Opponents of mandatory labeling of GMO foods often argue that requiring mandatory labels could mislead consumers - making them think there is a safety risk when the best science suggests the opposite. This is no minor issue, as citizens in Oregon and Colorado will vote on mandatory labeling initiatives this November (previous voter initiatives in California and Washington narrowly failed; legislation in Vermont has already passed).
Here, for example, is an unlikely critic of mandatory GMO labeling, Cass Sunstein (Obama's former "regulatory czar") writing for Bloomberg.com:
I have made related arguments in the past, and have even published some prior academic work giving some empirical evidence backing the concern. However, the evidence is far from conclusive.
Marco Constanigro at Colorado State University and I decided to investigate the issue more directly in a couple studies we conducted last year, which are now published in the journal Food Policy.
Our research strategy sought to determine whether consumers who were exposed to foods that had GMO labels subsequently indicated higher levels of concern than people who hadn't been shown such labels.
In the first study, we used apples as the context. Respondents were randomly assigned to one of three groups. One group (the control) made choices between apples that did not mention GMOs at all - that had a decoy attribute: ripening with ethylene. Another group made choices with mandatory ("contains") GMO labels, and another group with voluntary ("does not contain") labels. The following shows examples of choices we presented to people in the control and treatment groups.
After making several choices between apples like this with different labels, then we asked each set of consumers a bunch of questions about how safe they thought it was to eat GMOs, how concerned the were about GMOs relative to other issues, etc.
Here's the first key result: There was no consistent statistically significant difference in the average level of concern for GMOS expressed by people shown different labels. That is, the mere presence of the GMO label did not lead to a greater level of concern about GMOs.

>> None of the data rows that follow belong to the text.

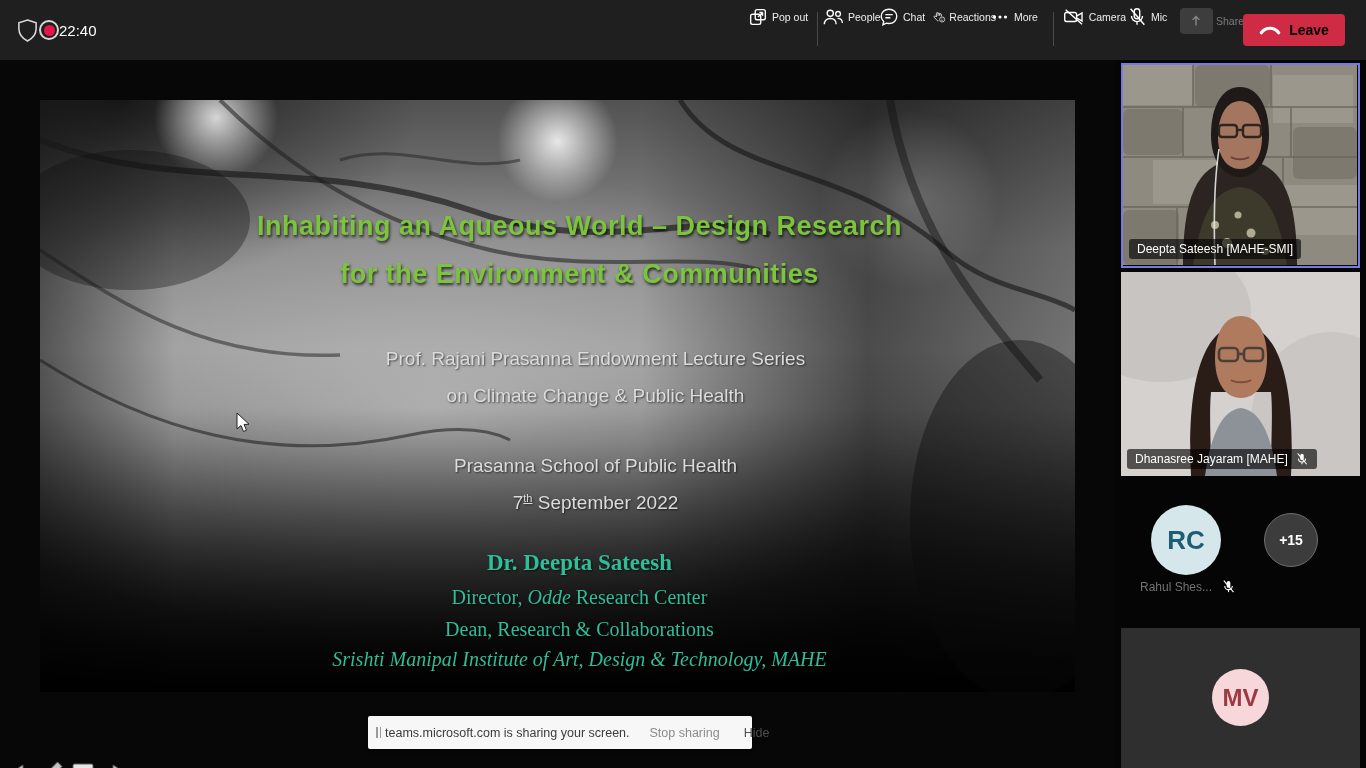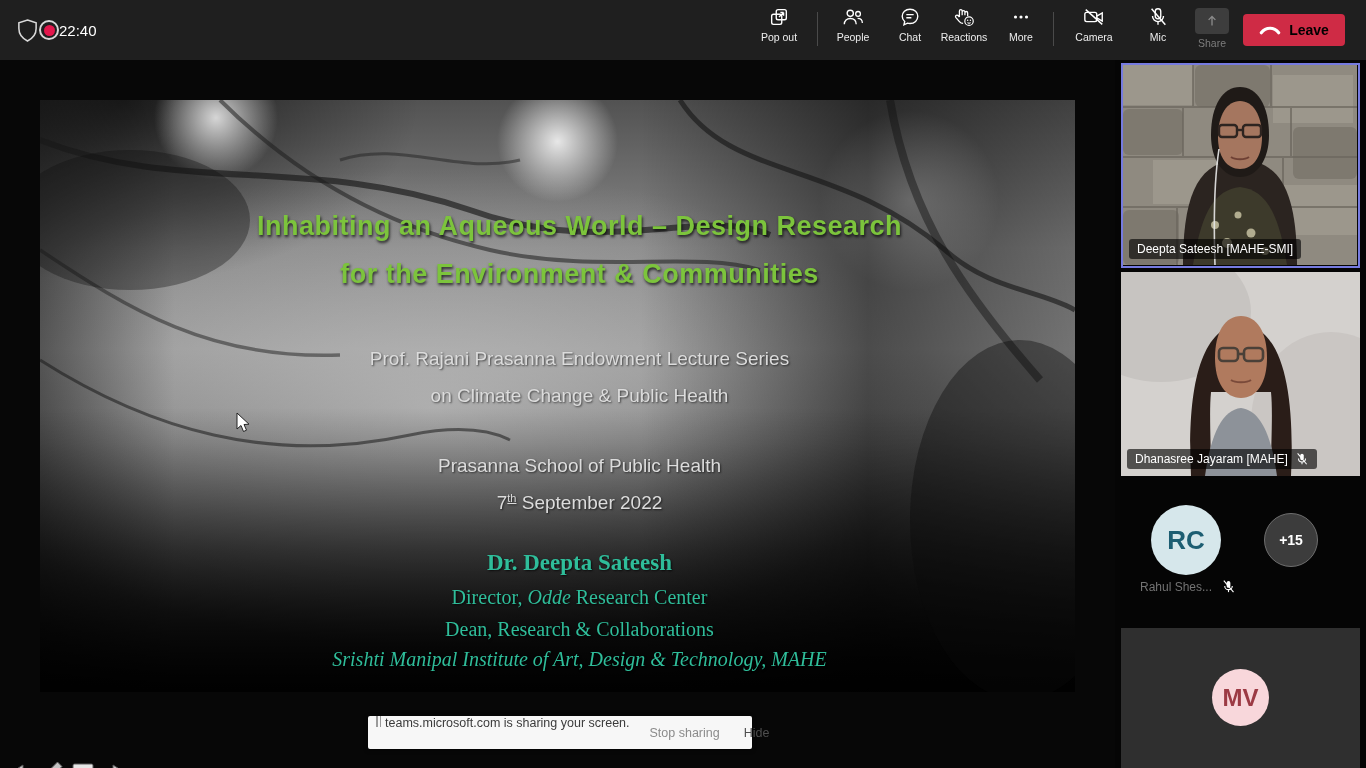--- a/index.html
+++ b/index.html
@@ -6,21 +6,21 @@
   *{box-sizing:border-box;}
   .screen{position:relative;width:1366px;height:768px;overflow:hidden;
     font-family:"Liberation Sans",sans-serif;background:#0a0a0a;color:#fff;}
 
   
   .topbar{position:absolute;left:0;top:0;width:1366px;height:60px;background:#1f1f1f;z-index:30;}
   .status-group{position:absolute;left:16px;top:0;height:60px;display:flex;align-items:center;}
   .record-dot{width:20px;height:20px;border-radius:50%;border:2px solid #d9d9d9;display:flex;align-items:center;justify-content:center;}
   .record-dot i{display:block;width:11px;height:11px;border-radius:50%;background:#e3174c;}
   .timer{font-size:15px;color:#fff;}
-  .ctl{position:absolute;top:6px;width:64px;display:flex;flex-direction:column;align-items:center;gap:3px;cursor:pointer;}
+  .ctl{position:absolute;top:6px;width:64px;display:flex;flex-direction:row;align-items:center;gap:3px;cursor:pointer;}
   .ctl svg{display:block;}
   .ctl .lbl{font-size:10.5px;color:#ededed;white-space:nowrap;}
   .ctl.disabled .lbl{color:#7d7d7d;}
   .vdiv{position:absolute;top:12px;width:1px;height:34px;background:#4a4a4a;}
   .share-pill{width:34px;height:26px;background:#3d3d3d;border-radius:4px;display:flex;align-items:center;justify-content:center;}
   .leave-btn{position:absolute;left:1243px;top:14px;width:102px;height:32px;background:var(--leave-red,#cf2b45);
     border:none;border-radius:4px;color:#000000;font-size:14px;font-weight:bold;display:flex;align-items:center;justify-content:center;gap:8px;cursor:pointer;font-family:inherit;}
 
   
   .stage{position:absolute;left:0;top:60px;width:1115px;height:708px;background:#070707;overflow:hidden;}
@@ -32,34 +32,34 @@
       radial-gradient(circle at 50% 7%,rgba(255,255,255,.85) 0,rgba(255,255,255,0) 8%),
       radial-gradient(circle at 84% 17%,rgba(255,255,255,.5) 0,rgba(255,255,255,0) 9%),
       radial-gradient(ellipse at 8% 0%,rgba(0,0,0,.65) 0,rgba(0,0,0,0) 22%),
       radial-gradient(ellipse at 38% 52%,rgba(216,216,216,.5) 0,rgba(216,216,216,0) 55%),
       linear-gradient(180deg,#525252 0%,#878787 25%,#949494 42%,#7a7a7a 58%,#3d3d3d 80%,#0c0c0c 100%);}
   .branches{position:absolute;left:0;top:0;}
   .slide-text{position:absolute;left:0;width:100%;text-align:center;padding-left:44px;}
   .title{color:var(--title-green,#7cc43c);font-size:27px;font-weight:bold;letter-spacing:.5px;
     text-shadow:1px 2px 3px rgba(0,0,0,.75);}
   .t1{top:111px;} .t2{top:159px;}
-  .wline{color:#dcdcdc;font-size:19px;text-shadow:1px 1px 2px rgba(0,0,0,.6);}
+  .wline{color:#dcdcdc;font-size:19px;text-shadow:1px 1px 2px rgba(0,0,0,.6);margin-left:16px;}
   .w1{top:248px;} .w2{top:285px;} .w3{top:355px;} .w4{top:392px;}
   .wline sup{font-size:11px;text-decoration:underline;}
   .teal{color:var(--teal,#2fbd9a);font-family:"Liberation Serif",serif;text-shadow:1px 1px 2px rgba(0,0,0,.7);}
   .speaker{top:450px;font-size:23px;font-weight:bold;}
   .role{font-size:20px;}
   .r1{top:486px;} .r2{top:518px;}
   .affil{top:548px;font-size:20px;font-style:italic;}
 
   .nav-tools{position:absolute;left:8px;top:700px;display:flex;gap:6px;align-items:center;}
   .nav-tools svg{display:block;cursor:default;}
 
   .share-banner{position:absolute;left:368px;top:656px;width:384px;height:33px;background:#f7f7f7;
-    border-radius:2px;box-shadow:0 1px 4px rgba(0,0,0,.5);display:flex;color:#3b3b3b;font-size:12.5px;}
+    border-radius:2px;box-shadow:0 1px 4px rgba(0,0,0,.5);display:flex;align-items:center;color:#3b3b3b;font-size:12.5px;}
   .drag-handle{width:14px;margin-left:8px;display:flex;gap:2px;}
   .drag-handle i{display:block;width:1.5px;height:11px;background:#9a9a9a;}
   .share-msg{margin-left:4px;white-space:nowrap;}
   .stop-btn{margin-left:14px;background:none;border:none;color:#8b8b8b;font-size:12.5px;font-family:inherit;cursor:pointer;white-space:nowrap;}
   .hide-btn{margin-left:12px;margin-right:10px;background:none;border:none;color:#4e4e4e;font-size:12.5px;font-family:inherit;cursor:pointer;}
 
   .cursor{position:absolute;left:236px;top:352px;}
 
   
   .sidebar{position:absolute;left:1115px;top:60px;width:251px;height:708px;background:#050505;}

However, we can also study the actual apple choices that people made, and use those choices to infer aversion to GMOs. And here, another set of interesting results emerges: Consumers' willingness-to-pay to avoid GMOs is more than twice as high in the presence of mandatory "contains" GMO labels as compared to voluntary "does not contain" GMO labels. Also, willingness-to-pay to avoid ethylene ripening (a common, and heretofore uncontroversial, industry practice) is as high as that to avoid GMOs.
In the second study, respondents were divided into one of two groups. The first control group was shown an unaltered box of cheerios and was simply asked to click on the areas of the box they found most and then least appealing. A second treatment group did the same but for a box of cheerios that had, in small print on the bottom left-hand-side of the package the label "partially produced with genetic engineering." After looking at these packages, we then asked each set of respondents a series of questions about how safe they thought it was to eat GMOs, how concerned the were about GMOs relative to other issues, etc. The idea is that if GMO labels signal safety then those people who say the mandatory label should subsequently indicate a higher level of concern than those who did not see such a label.
Here are "heat maps" associated with the initial the results where we simply asked people to click on the areas they found most/least desirable. The top pictures show the clicks for most desirable and the bottom pictures the clicks for the least desirable (clearly people in the GMO treatment noticed the GMO label and found it unappealing):
Here's the key result: There was no statistically significant difference in the level of concern for GMOS expressed among people shown the box with the GMO label vs. the group shown the box without the GMO label.
Thus, neither study supported our hypothesis that the mere presence of GMO labels would lead people to believe GMOs are more or less safe.